_AIM OF THE TASK_. The answer must be every line of the records below that holds the word "form".

Code change snippets
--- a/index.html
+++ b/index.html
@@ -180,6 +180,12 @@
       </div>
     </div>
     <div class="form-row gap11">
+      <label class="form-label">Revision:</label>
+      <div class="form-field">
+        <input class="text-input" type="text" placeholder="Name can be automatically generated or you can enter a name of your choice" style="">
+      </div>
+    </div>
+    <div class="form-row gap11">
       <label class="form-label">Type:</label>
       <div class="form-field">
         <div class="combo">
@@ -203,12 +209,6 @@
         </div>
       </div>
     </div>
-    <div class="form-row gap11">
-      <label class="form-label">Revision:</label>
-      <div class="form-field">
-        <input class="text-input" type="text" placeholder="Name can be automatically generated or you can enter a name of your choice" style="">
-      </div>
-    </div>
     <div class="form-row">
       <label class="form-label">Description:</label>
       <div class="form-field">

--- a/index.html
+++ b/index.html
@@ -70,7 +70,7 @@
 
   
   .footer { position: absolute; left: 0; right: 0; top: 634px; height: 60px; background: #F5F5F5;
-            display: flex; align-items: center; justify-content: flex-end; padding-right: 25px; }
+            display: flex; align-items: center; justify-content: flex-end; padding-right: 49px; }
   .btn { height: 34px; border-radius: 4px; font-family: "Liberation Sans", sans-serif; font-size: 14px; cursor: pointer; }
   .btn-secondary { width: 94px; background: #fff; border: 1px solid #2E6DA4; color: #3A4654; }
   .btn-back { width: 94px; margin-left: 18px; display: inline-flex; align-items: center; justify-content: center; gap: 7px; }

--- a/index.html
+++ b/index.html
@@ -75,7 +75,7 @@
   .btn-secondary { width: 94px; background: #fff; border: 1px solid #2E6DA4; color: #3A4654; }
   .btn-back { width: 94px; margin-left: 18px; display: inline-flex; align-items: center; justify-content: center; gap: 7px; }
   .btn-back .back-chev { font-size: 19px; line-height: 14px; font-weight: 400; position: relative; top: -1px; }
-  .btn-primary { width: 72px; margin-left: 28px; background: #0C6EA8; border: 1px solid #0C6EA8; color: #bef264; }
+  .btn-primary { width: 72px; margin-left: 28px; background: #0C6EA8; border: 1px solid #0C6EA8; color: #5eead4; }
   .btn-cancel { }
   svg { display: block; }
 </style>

* * *

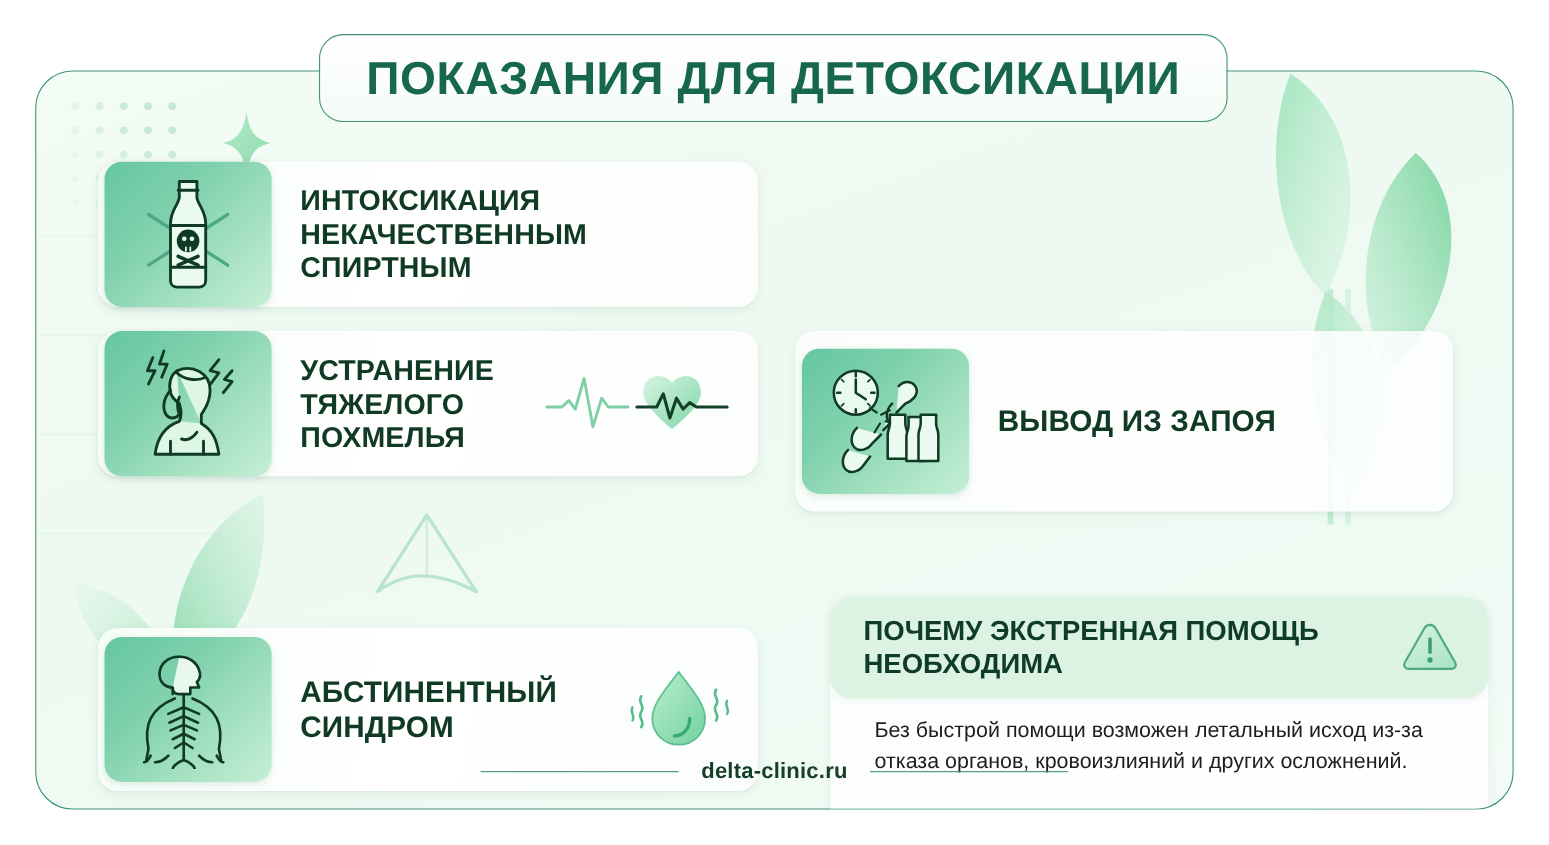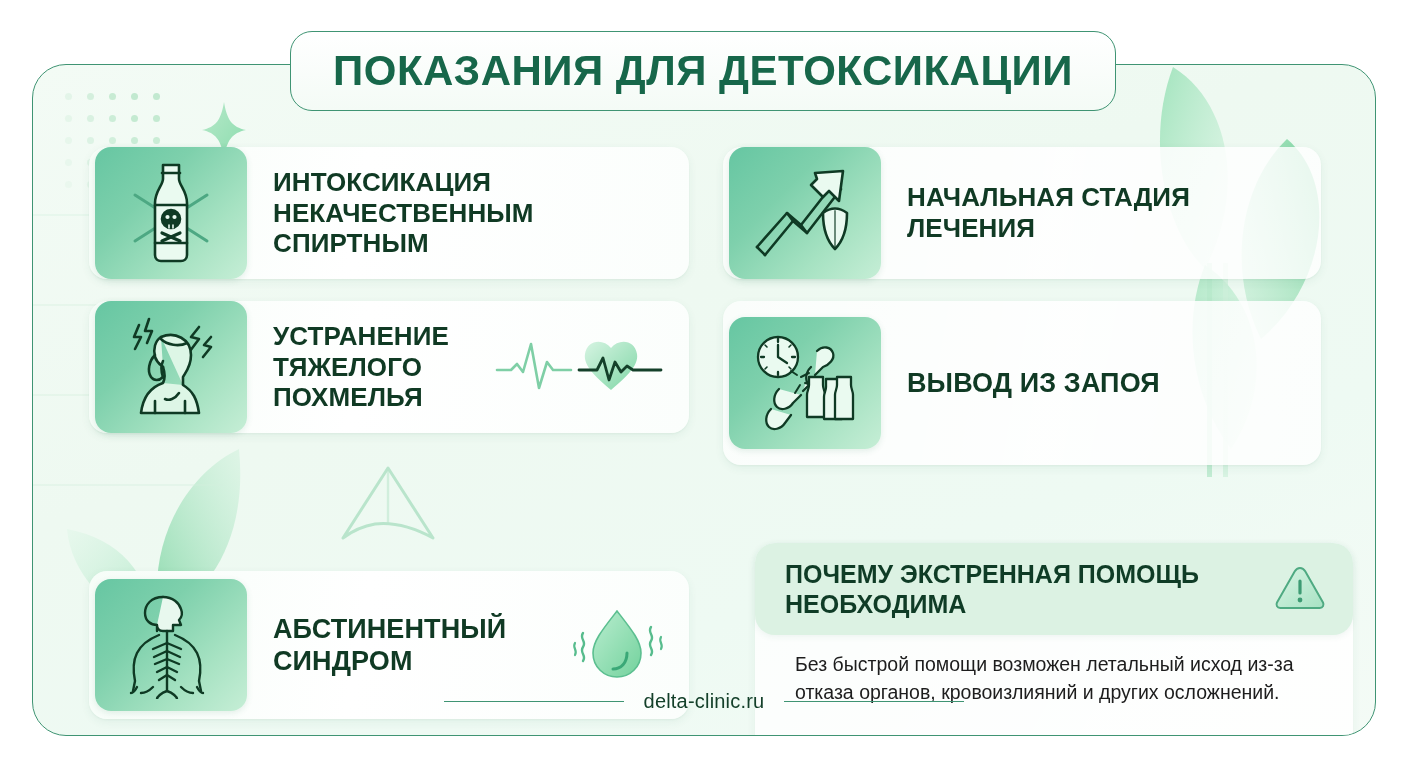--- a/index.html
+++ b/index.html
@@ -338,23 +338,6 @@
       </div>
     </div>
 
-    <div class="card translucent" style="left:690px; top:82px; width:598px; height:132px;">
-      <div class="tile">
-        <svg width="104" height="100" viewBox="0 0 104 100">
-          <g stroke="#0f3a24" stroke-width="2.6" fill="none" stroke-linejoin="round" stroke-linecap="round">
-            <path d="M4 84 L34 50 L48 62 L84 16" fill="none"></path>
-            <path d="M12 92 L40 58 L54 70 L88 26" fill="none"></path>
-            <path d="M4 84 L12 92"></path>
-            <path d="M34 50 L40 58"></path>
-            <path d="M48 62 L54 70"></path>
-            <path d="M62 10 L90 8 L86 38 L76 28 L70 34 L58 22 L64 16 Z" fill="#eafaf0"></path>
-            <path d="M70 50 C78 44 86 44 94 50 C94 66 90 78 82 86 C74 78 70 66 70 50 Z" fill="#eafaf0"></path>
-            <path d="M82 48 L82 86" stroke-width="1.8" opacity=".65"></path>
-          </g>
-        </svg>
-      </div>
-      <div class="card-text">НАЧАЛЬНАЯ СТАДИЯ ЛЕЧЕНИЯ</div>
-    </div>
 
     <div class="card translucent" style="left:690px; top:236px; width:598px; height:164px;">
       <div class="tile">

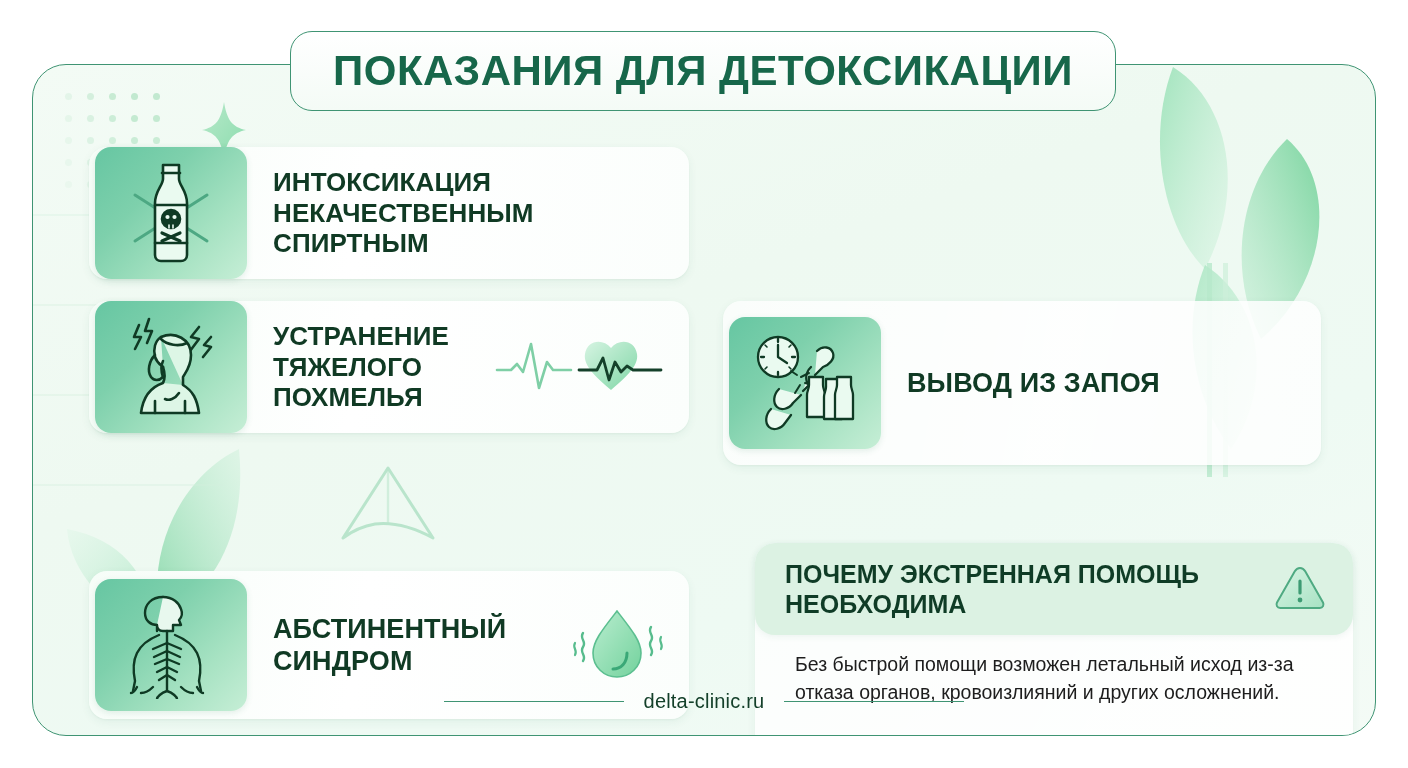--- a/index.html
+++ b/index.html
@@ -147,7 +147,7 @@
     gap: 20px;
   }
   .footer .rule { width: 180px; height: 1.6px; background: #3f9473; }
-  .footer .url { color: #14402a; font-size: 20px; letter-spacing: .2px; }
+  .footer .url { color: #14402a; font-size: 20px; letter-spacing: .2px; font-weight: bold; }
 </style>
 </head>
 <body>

_RESPONSE TO THIS EXERCISE_.
     <div class="form-row gap11">
+      <label class="form-label">Revision:</label>
+      <div class="form-field">
+    <div class="form-row gap11">
       <label class="form-label">Type:</label>
       <div class="form-field">
-    <div class="form-row gap11">
-      <label class="form-label">Revision:</label>
-      <div class="form-field">
     <div class="form-row">
       <label class="form-label">Description:</label>
       <div class="form-field">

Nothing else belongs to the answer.